Work instructions:
Copy the entire listing exactly.

========================================

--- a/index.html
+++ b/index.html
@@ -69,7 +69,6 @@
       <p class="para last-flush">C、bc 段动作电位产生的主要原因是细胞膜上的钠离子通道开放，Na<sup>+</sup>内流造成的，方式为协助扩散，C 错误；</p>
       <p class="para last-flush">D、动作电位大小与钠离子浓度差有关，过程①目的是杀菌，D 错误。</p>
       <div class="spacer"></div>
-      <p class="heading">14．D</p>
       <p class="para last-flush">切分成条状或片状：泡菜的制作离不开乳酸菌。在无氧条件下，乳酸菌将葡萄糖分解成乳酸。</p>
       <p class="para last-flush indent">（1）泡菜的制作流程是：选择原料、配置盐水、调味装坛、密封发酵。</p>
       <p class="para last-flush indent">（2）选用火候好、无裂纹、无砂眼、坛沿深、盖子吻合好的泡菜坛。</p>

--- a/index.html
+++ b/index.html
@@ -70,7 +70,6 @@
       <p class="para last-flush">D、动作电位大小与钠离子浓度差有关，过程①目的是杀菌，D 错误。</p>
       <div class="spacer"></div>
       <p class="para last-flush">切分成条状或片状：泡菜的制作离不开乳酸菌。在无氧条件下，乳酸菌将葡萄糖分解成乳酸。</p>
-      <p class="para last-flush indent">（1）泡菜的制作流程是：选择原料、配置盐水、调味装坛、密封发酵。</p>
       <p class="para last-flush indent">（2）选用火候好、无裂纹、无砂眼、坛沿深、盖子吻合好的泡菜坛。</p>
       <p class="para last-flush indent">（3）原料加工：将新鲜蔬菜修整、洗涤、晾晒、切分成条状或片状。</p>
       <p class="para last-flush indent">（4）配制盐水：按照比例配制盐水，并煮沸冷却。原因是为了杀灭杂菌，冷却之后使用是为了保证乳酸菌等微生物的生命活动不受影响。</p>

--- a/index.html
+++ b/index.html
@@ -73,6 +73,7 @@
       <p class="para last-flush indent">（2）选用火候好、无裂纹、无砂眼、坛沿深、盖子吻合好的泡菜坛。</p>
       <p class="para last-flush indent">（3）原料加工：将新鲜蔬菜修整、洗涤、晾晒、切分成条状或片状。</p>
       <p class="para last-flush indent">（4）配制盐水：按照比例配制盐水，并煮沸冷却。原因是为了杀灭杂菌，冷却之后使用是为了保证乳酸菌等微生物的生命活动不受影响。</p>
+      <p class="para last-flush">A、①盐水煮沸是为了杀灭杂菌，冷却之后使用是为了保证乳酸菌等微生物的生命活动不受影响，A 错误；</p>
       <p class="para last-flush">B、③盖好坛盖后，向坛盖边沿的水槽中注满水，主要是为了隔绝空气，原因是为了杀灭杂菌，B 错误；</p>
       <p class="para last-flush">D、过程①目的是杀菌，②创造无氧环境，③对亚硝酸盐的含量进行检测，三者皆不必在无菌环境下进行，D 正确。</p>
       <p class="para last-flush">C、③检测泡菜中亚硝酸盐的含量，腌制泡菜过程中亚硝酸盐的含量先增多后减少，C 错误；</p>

========================================

Response to this task:
--- a/index.html
+++ b/index.html
@@ -69,7 +69,6 @@
       <p class="para last-flush">C、bc 段动作电位产生的主要原因是细胞膜上的钠离子通道开放，Na<sup>+</sup>内流造成的，方式为协助扩散，C 错误；</p>
       <p class="para last-flush">D、动作电位大小与钠离子浓度差有关，过程①目的是杀菌，D 错误。</p>
       <div class="spacer"></div>
-      <p class="heading">14．D</p>
       <p class="para last-flush">切分成条状或片状：泡菜的制作离不开乳酸菌。在无氧条件下，乳酸菌将葡萄糖分解成乳酸。</p>
       <p class="para last-flush indent">（1）泡菜的制作流程是：选择原料、配置盐水、调味装坛、密封发酵。</p>
       <p class="para last-flush indent">（2）选用火候好、无裂纹、无砂眼、坛沿深、盖子吻合好的泡菜坛。</p>

--- a/index.html
+++ b/index.html
@@ -70,7 +70,6 @@
       <p class="para last-flush">D、动作电位大小与钠离子浓度差有关，过程①目的是杀菌，D 错误。</p>
       <div class="spacer"></div>
       <p class="para last-flush">切分成条状或片状：泡菜的制作离不开乳酸菌。在无氧条件下，乳酸菌将葡萄糖分解成乳酸。</p>
-      <p class="para last-flush indent">（1）泡菜的制作流程是：选择原料、配置盐水、调味装坛、密封发酵。</p>
       <p class="para last-flush indent">（2）选用火候好、无裂纹、无砂眼、坛沿深、盖子吻合好的泡菜坛。</p>
       <p class="para last-flush indent">（3）原料加工：将新鲜蔬菜修整、洗涤、晾晒、切分成条状或片状。</p>
       <p class="para last-flush indent">（4）配制盐水：按照比例配制盐水，并煮沸冷却。原因是为了杀灭杂菌，冷却之后使用是为了保证乳酸菌等微生物的生命活动不受影响。</p>

--- a/index.html
+++ b/index.html
@@ -73,6 +73,7 @@
       <p class="para last-flush indent">（2）选用火候好、无裂纹、无砂眼、坛沿深、盖子吻合好的泡菜坛。</p>
       <p class="para last-flush indent">（3）原料加工：将新鲜蔬菜修整、洗涤、晾晒、切分成条状或片状。</p>
       <p class="para last-flush indent">（4）配制盐水：按照比例配制盐水，并煮沸冷却。原因是为了杀灭杂菌，冷却之后使用是为了保证乳酸菌等微生物的生命活动不受影响。</p>
+      <p class="para last-flush">A、①盐水煮沸是为了杀灭杂菌，冷却之后使用是为了保证乳酸菌等微生物的生命活动不受影响，A 错误；</p>
       <p class="para last-flush">B、③盖好坛盖后，向坛盖边沿的水槽中注满水，主要是为了隔绝空气，原因是为了杀灭杂菌，B 错误；</p>
       <p class="para last-flush">D、过程①目的是杀菌，②创造无氧环境，③对亚硝酸盐的含量进行检测，三者皆不必在无菌环境下进行，D 正确。</p>
       <p class="para last-flush">C、③检测泡菜中亚硝酸盐的含量，腌制泡菜过程中亚硝酸盐的含量先增多后减少，C 错误；</p>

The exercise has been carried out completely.